Rabbi Hezekiah Hizkuni comments: "The rest of his years and his life were not life, because, during those years, he was plunged into sorrow; only when he came to Egypt did his soul find repose and enjoy a pleasant life." Apparently, Hizkuni bases himself on the verse describing Jacob's reaction to the news that Joseph is alive and living in Egypt: "the spirit of Jacob their father revived (vatechi)" (Gen. 45:27). The reality in which a bereaved person feels robbed of his life is something many modern-day Israelis are sadly familiar with. In the case of Jacob, it is only in Egypt, despite the fact that he is far from his home and roots, that he begins to live again.

'Life's source'

The closed aspect of this week's reading highlights this strange transformation. No event is as disconcerting as being forced to leave your home. Even though living in Egypt means being far away from home, Jacob manages to maintain a connection with his roots and origins. In his commentary, "Sfat emet," one of Hasidism's leaders, Rabbi Yehuda Alter, grandson of the Ger (Gur) Hasidic movement's founder, explains this phenomenon by referring to the verse, "Thou wilt perform the truth to Jacob, and the mercy to Abraham" (Micha 7:20). He writes: "Only by studying the truth can one live in Egypt. The meaning of 'life' here is close attachment to one's roots and origins, because they are life's source. Although he lived in Egypt, he knew the Egyptians were merely a shell and an obscuring of the truth."
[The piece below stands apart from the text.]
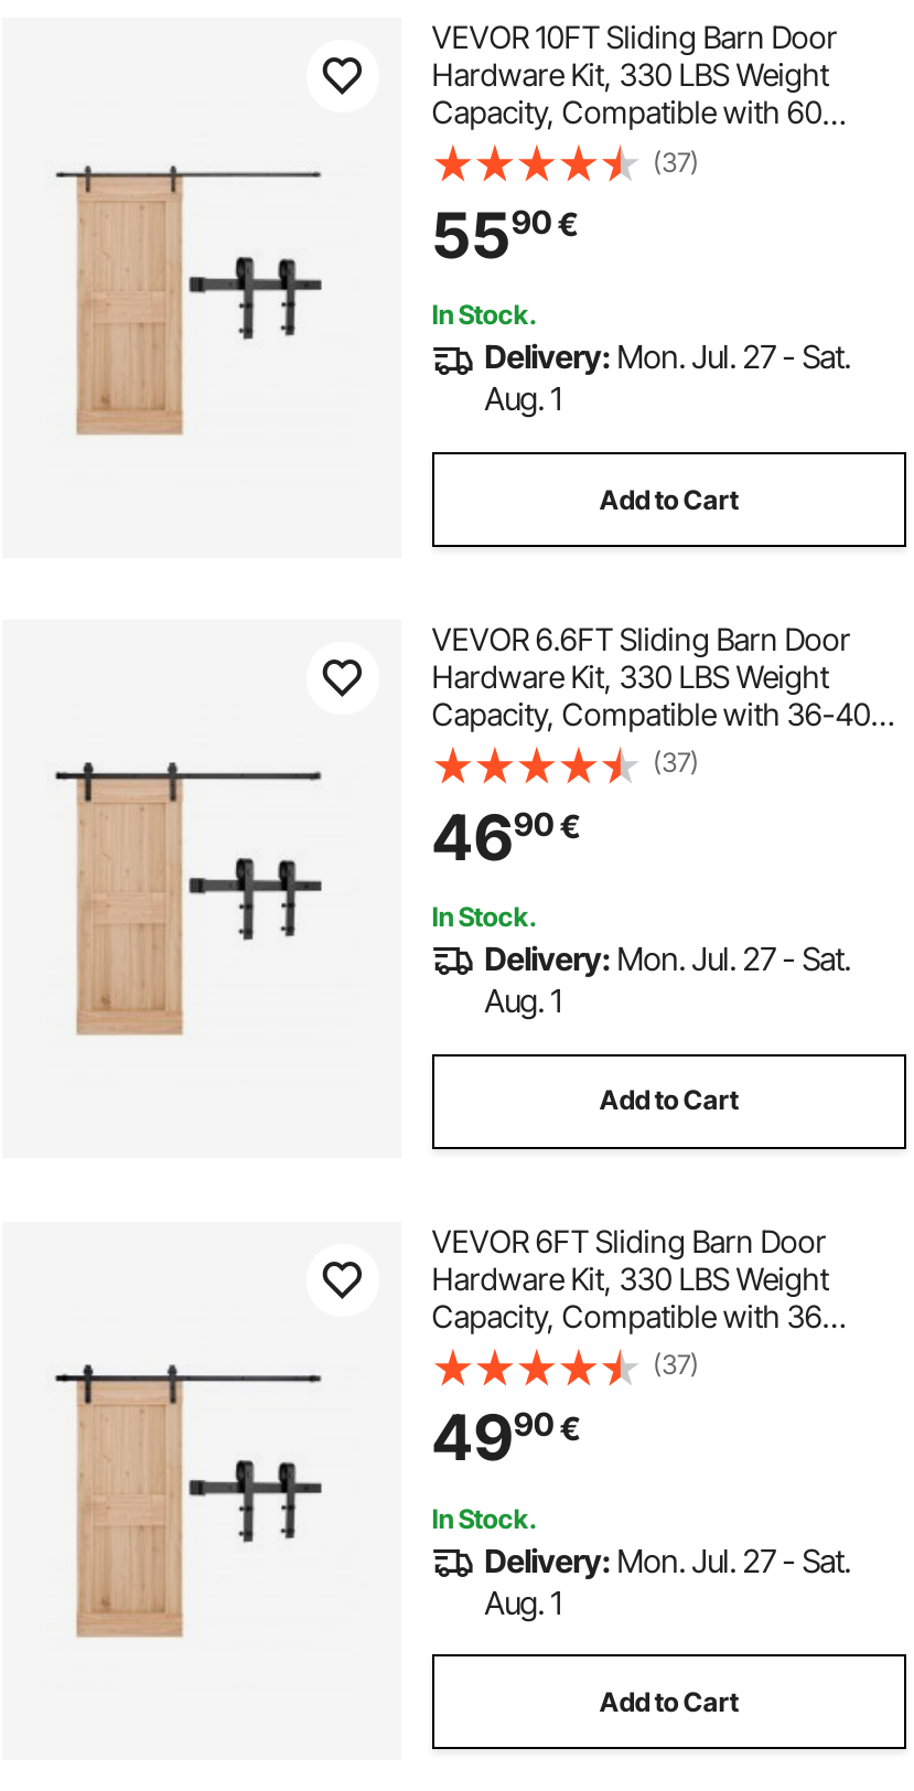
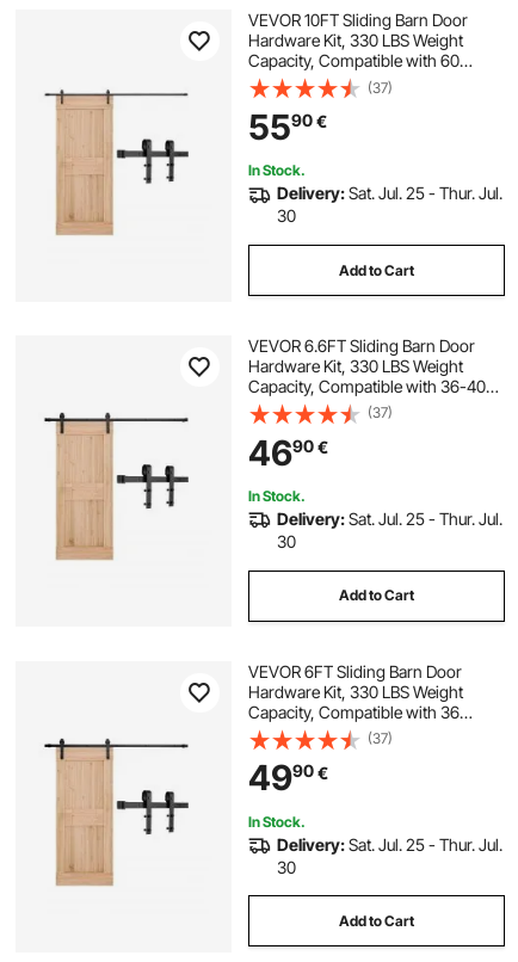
[484,339,850,418] Delivery: Mon. Jul. 27 - Sat. | Aug. 1 -> [277,183,502,226] Delivery: Sat. Jul. 25 - Thur. Jul. | 30
[484,940,850,1019] Delivery: Mon. Jul. 27 - Sat. | Aug. 1 -> [277,509,502,552] Delivery: Sat. Jul. 25 - Thur. Jul. | 30
[484,1542,850,1621] Delivery: Mon. Jul. 27 - Sat. | Aug. 1 -> [277,834,502,877] Delivery: Sat. Jul. 25 - Thur. Jul. | 30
Unlike his children, Jacob is not bedazzled by the prosperity of life in the Land of Goshen. He knows and remembers his background. We are given a hint of that awareness when he instructs Joseph shortly before his death: "and deal kindly and truly with me; bury me not, I pray thee, in Egypt: But I will lie with my fathers" (Gen. 47:29-30). For Jacob, burial in the Promised Land is not just an act of kindness; it is a declaration of truth. Rashi explains that any kindness we display to the dead is "true kindness" because the dead are incapable of rewarding us. This is genuine altruism. However, this instruction also conveys Jacob's view that life in Egypt is merely an illusion. Essentially, he is telling his children: "Do not let this affluence blind you; your real roots are elsewhere." Addressing Joseph, he is actually saying, "I am asking you to do this for me not as an act of kindness, but rather as a statement of the truth in our lives; I want you to reconnect me with my home."
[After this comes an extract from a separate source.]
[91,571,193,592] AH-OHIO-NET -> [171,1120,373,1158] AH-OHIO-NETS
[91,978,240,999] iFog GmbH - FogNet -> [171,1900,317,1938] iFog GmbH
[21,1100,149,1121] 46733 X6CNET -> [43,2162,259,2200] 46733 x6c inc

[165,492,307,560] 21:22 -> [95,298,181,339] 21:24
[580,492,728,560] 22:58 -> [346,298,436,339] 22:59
Throughout our history, Jews have followed Jacob's example, and many Jewish leaders have requested to be buried in the Land of Israel. Archaeological finds also offer tangible proof of the fact that many Diaspora Jews chose to be buried here. Naturally, there has also been opposition to that custom - especially from those who spent their entire lives building and settling this land. A midrash in Genesis Rabba for this week's reading tells us: "Rabbi Bar Korii and Rabbi Elazar were engaged in Torah study in the area of Tiberias' stadium, when they saw coffins being brought from abroad. Rabbi Korii said to Rabbi Elazar, 'When these people were alive, the following verse applied to them: "... but when ye entered, ye defiled my land" (Jeremiah 2:7). After their death, the following verse applies: "... and [ye] made mine heritage an abomination."'"

This is harsh criticism indeed. Rabbi Korii's message is: "During their lives overseas, Diaspora Jews lead a peaceful existence and do not share the burden of living here in the Land of Israel. Instead of living here and sanctifying the land with their bodies, they choose to defile the Land of Israel's soil with their corpses."

Despite the sharpness of that criticism, we can see the positive aspect of the custom of burial here. Since Jacob's time, the desire of Diaspora Jews to be buried in the Holy Land has served as a reminder to their families that the Diaspora will always remain the Diaspora - exile.